Review: https://reviews.apache.org/r/70863/
---
.../mesos/isolators/cgroups/cgroups.cpp | 114 +++++++++++----------
.../mesos/isolators/cgroups/cgroups.hpp | 4 +-
2 files changed, 64 insertions(+), 54 deletions(-)
diff --git a/src/slave/containerizer/mesos/isolators/cgroups/cgroups.cpp
b/src/slave/containerizer/mesos/isolators/cgroups/cgroups.cpp
index e7819d7..b12b73d 100644
--- a/src/slave/containerizer/mesos/isolators/cgroups/cgroups.cpp
+++ b/src/slave/containerizer/mesos/isolators/cgroups/cgroups.cpp
@@ -663,48 +663,6 @@ Future<Nothing> CgroupsIsolatorProcess::isolate(
const ContainerID& containerId,
pid_t pid)
{
- // If we are a nested container, we inherit
- // the cgroup from our root ancestor.
- ContainerID rootContainerId = protobuf::getRootContainerId(containerId);
-
- if (!infos.contains(rootContainerId)) {
- return Failure("Failed to isolate the container: Unknown root container");
- }
-
- const string& cgroup = infos[rootContainerId]->cgroup;
-
- // TODO(haosdent): Use foreachkey once MESOS-5037 is resolved.
- foreach (const string& hierarchy, subsystems.keys()) {
- // If new cgroup subsystems are added after the agent
- // upgrade, the newly added cgroup subsystems do not
- // exist on old container's cgroup hierarchy. So skip
- // assigning the pid to this cgroup subsystem.
- if (containerId.has_parent() && !cgroups::exists(hierarchy, cgroup)) {
- LOG(INFO) << "Skipping assigning pid " << stringify(pid)
- << " to cgroup at '" << path::join(hierarchy, cgroup)
- << "' for container " << containerId
- << " because its parent container " << containerId.parent()

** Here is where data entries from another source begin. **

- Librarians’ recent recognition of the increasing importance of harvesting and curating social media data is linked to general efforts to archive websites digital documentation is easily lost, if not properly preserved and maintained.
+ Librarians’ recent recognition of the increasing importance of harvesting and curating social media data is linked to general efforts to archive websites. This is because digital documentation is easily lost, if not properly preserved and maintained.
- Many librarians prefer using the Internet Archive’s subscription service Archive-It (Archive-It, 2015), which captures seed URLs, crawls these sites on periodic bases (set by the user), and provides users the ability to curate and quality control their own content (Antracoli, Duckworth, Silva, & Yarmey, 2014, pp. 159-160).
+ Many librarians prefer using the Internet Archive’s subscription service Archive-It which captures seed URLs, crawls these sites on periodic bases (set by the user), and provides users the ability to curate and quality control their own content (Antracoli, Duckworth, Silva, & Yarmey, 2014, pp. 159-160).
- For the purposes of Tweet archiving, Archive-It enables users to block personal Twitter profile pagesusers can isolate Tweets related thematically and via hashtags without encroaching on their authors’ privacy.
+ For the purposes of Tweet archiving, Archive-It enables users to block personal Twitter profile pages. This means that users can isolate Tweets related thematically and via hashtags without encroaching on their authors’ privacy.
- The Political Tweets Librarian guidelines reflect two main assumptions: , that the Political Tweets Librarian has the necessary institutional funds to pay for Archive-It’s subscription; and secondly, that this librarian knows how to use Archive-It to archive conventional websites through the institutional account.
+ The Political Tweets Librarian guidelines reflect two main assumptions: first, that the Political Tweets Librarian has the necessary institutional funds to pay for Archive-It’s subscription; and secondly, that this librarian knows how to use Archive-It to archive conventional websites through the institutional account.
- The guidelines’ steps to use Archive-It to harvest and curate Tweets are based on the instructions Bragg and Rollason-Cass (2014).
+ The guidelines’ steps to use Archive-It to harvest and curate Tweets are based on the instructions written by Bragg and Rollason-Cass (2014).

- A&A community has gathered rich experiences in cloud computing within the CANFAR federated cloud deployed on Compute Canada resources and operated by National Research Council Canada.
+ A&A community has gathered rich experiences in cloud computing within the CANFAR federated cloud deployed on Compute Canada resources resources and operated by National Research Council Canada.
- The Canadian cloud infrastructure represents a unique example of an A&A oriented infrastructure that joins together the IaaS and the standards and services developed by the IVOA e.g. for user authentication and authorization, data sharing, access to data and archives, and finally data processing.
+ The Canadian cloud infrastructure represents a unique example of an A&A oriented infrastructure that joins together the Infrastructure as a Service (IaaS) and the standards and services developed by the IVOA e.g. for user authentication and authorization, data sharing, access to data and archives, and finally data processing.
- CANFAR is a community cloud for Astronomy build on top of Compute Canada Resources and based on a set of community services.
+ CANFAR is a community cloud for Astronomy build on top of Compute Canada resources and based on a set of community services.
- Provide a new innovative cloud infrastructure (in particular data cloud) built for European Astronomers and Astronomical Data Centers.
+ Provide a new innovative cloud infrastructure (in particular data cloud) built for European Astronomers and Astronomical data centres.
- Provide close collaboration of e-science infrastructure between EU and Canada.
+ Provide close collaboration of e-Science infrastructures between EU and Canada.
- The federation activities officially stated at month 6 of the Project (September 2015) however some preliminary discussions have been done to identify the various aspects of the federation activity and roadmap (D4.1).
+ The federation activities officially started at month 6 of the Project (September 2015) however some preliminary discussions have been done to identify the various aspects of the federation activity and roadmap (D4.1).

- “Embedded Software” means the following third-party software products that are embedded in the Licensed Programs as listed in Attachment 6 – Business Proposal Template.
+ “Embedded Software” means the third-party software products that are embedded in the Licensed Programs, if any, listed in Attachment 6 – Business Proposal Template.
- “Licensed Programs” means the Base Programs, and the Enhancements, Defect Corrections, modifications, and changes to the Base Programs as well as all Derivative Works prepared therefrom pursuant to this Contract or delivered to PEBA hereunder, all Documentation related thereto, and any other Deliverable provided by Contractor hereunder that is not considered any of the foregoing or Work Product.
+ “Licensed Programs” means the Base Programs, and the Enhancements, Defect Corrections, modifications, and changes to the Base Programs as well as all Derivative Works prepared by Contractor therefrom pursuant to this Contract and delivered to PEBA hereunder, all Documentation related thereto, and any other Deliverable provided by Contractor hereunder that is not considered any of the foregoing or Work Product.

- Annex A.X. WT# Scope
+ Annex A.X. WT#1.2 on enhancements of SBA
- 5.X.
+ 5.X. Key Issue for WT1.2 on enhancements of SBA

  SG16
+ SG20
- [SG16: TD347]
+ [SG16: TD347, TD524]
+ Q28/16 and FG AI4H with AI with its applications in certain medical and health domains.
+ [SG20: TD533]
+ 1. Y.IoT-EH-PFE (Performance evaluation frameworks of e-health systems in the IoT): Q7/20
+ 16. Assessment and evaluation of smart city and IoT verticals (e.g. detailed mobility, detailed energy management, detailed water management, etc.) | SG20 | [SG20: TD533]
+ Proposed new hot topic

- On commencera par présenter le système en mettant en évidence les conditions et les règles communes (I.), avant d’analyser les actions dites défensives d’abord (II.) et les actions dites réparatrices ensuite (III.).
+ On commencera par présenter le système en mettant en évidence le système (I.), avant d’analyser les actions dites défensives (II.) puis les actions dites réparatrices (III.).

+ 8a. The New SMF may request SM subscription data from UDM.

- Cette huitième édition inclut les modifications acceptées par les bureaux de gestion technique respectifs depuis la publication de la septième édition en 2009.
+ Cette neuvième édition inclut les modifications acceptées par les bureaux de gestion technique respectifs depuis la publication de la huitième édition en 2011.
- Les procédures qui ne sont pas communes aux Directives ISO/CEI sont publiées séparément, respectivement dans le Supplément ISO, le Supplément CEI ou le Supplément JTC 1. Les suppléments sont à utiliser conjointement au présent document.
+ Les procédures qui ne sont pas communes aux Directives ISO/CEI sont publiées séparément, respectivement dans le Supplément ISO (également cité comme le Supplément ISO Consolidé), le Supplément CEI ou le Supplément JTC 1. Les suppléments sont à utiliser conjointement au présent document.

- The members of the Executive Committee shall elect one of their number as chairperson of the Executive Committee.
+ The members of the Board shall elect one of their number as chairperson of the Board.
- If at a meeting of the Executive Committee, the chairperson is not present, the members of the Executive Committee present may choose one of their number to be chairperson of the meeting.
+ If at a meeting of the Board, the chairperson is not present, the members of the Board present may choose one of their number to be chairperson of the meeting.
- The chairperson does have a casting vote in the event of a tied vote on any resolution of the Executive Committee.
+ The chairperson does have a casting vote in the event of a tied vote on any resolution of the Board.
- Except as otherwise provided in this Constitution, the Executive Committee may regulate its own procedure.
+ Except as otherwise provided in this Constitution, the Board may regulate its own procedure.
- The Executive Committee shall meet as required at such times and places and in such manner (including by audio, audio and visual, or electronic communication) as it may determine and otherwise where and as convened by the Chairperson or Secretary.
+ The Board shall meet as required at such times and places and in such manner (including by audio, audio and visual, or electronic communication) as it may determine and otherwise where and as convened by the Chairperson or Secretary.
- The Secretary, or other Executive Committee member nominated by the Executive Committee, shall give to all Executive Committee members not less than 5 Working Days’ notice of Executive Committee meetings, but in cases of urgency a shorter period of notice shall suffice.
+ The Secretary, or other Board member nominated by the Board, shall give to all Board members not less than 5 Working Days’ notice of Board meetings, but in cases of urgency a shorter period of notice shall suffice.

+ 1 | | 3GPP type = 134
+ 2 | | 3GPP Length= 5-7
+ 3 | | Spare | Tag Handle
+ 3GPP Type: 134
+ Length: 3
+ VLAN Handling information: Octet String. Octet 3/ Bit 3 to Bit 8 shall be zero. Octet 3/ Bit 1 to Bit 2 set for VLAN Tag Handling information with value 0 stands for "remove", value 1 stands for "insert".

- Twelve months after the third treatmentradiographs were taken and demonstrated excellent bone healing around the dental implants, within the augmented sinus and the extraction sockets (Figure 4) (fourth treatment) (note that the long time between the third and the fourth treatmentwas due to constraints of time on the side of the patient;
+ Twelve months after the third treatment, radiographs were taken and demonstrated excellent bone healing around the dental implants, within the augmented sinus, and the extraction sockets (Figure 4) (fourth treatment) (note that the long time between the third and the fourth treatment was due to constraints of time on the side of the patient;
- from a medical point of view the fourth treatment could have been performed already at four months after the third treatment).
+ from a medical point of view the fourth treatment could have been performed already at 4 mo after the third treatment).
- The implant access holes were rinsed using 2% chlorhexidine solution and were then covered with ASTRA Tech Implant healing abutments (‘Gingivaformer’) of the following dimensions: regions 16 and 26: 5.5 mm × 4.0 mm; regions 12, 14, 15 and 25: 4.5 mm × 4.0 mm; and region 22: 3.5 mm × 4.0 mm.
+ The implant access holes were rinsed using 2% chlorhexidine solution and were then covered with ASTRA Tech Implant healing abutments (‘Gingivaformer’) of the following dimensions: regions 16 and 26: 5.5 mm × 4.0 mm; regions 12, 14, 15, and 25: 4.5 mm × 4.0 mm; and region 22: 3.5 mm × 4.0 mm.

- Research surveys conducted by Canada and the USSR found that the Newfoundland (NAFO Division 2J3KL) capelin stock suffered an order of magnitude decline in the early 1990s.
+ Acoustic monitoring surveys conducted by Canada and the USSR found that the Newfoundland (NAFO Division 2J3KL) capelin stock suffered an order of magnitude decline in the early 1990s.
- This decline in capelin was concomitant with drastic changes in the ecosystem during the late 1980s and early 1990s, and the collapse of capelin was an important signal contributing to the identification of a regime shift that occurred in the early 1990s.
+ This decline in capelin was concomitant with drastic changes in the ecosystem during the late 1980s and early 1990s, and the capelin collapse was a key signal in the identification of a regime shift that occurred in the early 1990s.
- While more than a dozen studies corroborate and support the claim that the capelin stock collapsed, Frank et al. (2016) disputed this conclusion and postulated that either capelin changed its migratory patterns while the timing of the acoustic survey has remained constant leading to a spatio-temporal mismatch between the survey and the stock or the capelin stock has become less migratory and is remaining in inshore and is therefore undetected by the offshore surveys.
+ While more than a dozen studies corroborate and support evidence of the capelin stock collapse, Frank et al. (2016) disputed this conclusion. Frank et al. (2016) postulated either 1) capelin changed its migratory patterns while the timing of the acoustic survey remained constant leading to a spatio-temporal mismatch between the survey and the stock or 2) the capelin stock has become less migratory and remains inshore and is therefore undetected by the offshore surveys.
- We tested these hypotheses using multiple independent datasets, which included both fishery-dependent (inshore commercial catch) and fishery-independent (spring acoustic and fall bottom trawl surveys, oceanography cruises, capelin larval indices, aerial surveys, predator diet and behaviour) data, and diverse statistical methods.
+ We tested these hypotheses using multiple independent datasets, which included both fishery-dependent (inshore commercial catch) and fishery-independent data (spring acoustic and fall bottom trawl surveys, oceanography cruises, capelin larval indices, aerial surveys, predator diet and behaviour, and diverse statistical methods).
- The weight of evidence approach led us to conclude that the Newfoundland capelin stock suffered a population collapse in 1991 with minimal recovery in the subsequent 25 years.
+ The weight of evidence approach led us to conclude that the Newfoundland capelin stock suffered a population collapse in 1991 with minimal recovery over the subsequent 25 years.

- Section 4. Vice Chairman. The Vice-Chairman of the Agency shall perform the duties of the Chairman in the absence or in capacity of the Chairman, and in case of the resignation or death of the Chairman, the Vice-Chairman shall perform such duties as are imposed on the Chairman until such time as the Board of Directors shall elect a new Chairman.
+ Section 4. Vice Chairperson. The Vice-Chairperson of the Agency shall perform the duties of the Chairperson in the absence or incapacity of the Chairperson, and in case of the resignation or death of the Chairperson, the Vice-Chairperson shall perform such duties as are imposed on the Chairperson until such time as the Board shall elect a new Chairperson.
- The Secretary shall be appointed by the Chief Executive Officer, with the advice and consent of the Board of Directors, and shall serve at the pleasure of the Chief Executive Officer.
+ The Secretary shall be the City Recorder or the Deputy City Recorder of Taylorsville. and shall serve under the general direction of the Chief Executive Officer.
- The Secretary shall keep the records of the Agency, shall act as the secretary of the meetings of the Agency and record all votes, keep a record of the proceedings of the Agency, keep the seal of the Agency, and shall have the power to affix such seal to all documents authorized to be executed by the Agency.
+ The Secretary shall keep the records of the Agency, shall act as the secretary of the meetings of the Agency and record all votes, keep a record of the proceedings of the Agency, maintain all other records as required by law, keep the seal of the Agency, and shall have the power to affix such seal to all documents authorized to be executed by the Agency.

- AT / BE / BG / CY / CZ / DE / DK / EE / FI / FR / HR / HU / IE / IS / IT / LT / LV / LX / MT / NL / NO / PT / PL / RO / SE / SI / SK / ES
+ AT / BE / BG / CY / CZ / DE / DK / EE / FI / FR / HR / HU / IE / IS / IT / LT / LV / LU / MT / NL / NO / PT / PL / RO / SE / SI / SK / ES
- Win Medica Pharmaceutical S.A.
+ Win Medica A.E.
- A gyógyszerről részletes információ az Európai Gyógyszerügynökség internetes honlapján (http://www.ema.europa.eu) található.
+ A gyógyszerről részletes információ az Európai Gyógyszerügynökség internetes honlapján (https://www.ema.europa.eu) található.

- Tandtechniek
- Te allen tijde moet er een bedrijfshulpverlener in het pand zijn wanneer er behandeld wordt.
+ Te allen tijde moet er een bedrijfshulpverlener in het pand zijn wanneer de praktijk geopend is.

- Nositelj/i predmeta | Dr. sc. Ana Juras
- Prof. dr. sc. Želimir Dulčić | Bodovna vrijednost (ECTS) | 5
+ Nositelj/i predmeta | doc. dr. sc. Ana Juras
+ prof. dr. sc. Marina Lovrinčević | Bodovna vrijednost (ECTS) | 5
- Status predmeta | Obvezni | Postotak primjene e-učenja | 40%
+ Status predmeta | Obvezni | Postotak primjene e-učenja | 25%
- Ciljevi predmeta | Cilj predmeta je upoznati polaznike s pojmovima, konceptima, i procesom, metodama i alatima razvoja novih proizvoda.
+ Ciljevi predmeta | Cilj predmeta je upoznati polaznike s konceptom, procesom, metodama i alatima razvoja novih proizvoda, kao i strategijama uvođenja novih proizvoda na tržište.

- << " does not have this cgroup hierarchy";
- continue;
- }
-
- Try<Nothing> assign = cgroups::assign(
- hierarchy,
- cgroup,
- pid);
-
- if (assign.isError()) {
- string message =
- "Failed to assign container " + stringify(containerId) +
- " pid " + stringify(pid) + " to cgroup at '" +
- path::join(hierarchy, cgroup) + "': " + assign.error();
-
- LOG(ERROR) << message;
-
- return Failure(message);
- }
- }
-
// We currently can't call `subsystem->isolate()` on nested
// containers, because we don't call `prepare()`, `recover()`, or
// `cleanup()` on them either. If we were to call `isolate()` on
@@ -717,30 +675,39 @@ Future<Nothing> CgroupsIsolatorProcess::isolate(
// TODO(klueska): In the future we should revisit this to make
// sure that doing things this way is sufficient (or otherwise
// update our invariants to allow us to call this here).
- if (containerId.has_parent()) {
- return Nothing();
- }
vector<Future<Nothing>> isolates;
- foreachvalue (const Owned<Subsystem>& subsystem, subsystems) {
- isolates.push_back(subsystem->isolate(
- containerId,
- infos[containerId]->cgroup,
- pid));
+
+ if (!containerId.has_parent()) {
+ foreachvalue (const Owned<Subsystem>& subsystem, subsystems) {
+ isolates.push_back(subsystem->isolate(
+ containerId,
+ infos[containerId]->cgroup,
+ pid));
+ }
}
+ // We isolate all the subsystems first so that the subsystem is
+ // fully configured before assigning the process. This improves
+ // the atomicity of the assignment for any system processes that
+ // observe it.
return await(isolates)
.then(defer(
PID<CgroupsIsolatorProcess>(this),
&CgroupsIsolatorProcess::_isolate,
- lambda::_1));
+ lambda::_1,
+ containerId,
+ pid));
}
Future<Nothing> CgroupsIsolatorProcess::_isolate(
- const vector<Future<Nothing>>& futures)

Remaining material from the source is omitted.